Then the laugh came—the laugh which he loved. Perhaps the others thought he had been amusing. He only knew.

"Why, where should he sit?" she demanded. "Wouldn't you sit there, if I asked you to? Come, I'll sit on yours. Now you can't be jealous, can you? Get me a whiskey and soda, there's a dear boy."

He went to the sideboard and mixed one. When he came back she was talking to someone else. He waited for her with the tumbler in his hand, a little awkwardly. Presently she noticed him and came over, but she continued her conversation across the room all the time. He saw that it was a very good-looking man with whom she was talking and that they seemed on excellent terms. He felt himself growing pale with misery. Suddenly she seemed to remember him again and seated herself once more on the arm of his chair.

"Say," she remarked, looking at him critically. "I thought that all you Englishmen always changed your clothes for the evening."

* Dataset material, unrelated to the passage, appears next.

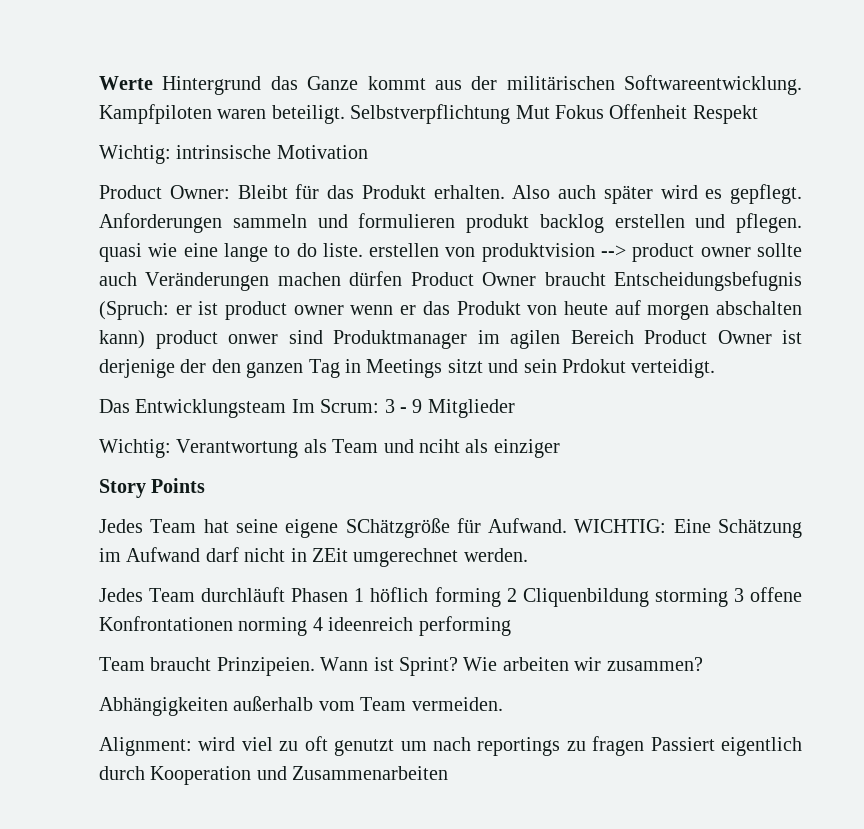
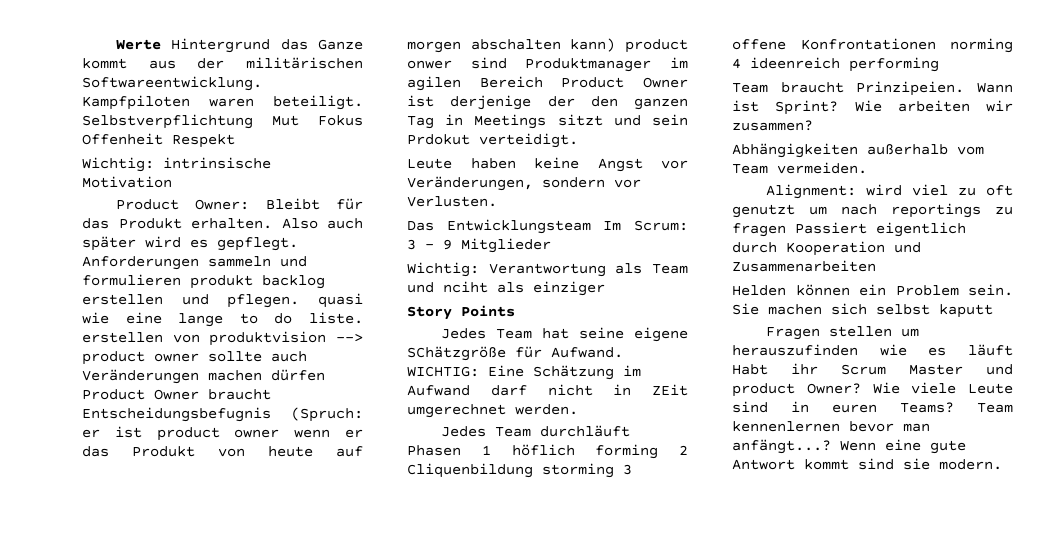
(716, 368) none -> [407,157,688,172] [407,176,641,191] [407,196,497,207] // Leute haben keine Angst vor Veränderungen, sondern vor Verlusten.
(449, 773) none -> [732,284,1013,296] [732,303,993,318] [766,326,920,340] [732,344,1013,356] [732,363,1013,375] [732,382,1013,397] [732,401,1013,413] [732,421,930,432] [732,439,966,454] [732,458,1002,470] // Helden können ein Problem sein. Sie machen sich selbst kaputt // Fragen stellen um herauszufinden wie es läuft Habt ihr Scrum Master und product Owner? Wie viele Leute sind in euren Teams? Team kennenlernen bevor man anfängt...? Wenn eine gute Antwort kommt sind sie modern.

He felt his cheeks grow furiously hot.

"I—I forgot all about it to-night," he answered.

"What have you been doing?" she asked.

"I went for a walk," he answered. She looked at him as at some being whom she wholly failed to understand. "For a walk!" she repeated a little vaguely for a person of her direct habit of speech.

Suddenly it flashed in upon him—the whole vast incongruity, the eternal differences whose barrier between them must reach even to the skies, between the dreamer with his head in the clouds and this charming acute little person, whose feet were very much upon the earth. It was the moment which might have been the moment of his salvation. A second later and he might have broken away, lived down his pains and come out, a few years older perhaps, but his own man. The merest chance intervened. The illuminating flash fired his eyes, transformed his somewhat homely features. He seemed to her for the moment almost attractive. She bent down and lightly touched his lips with hers.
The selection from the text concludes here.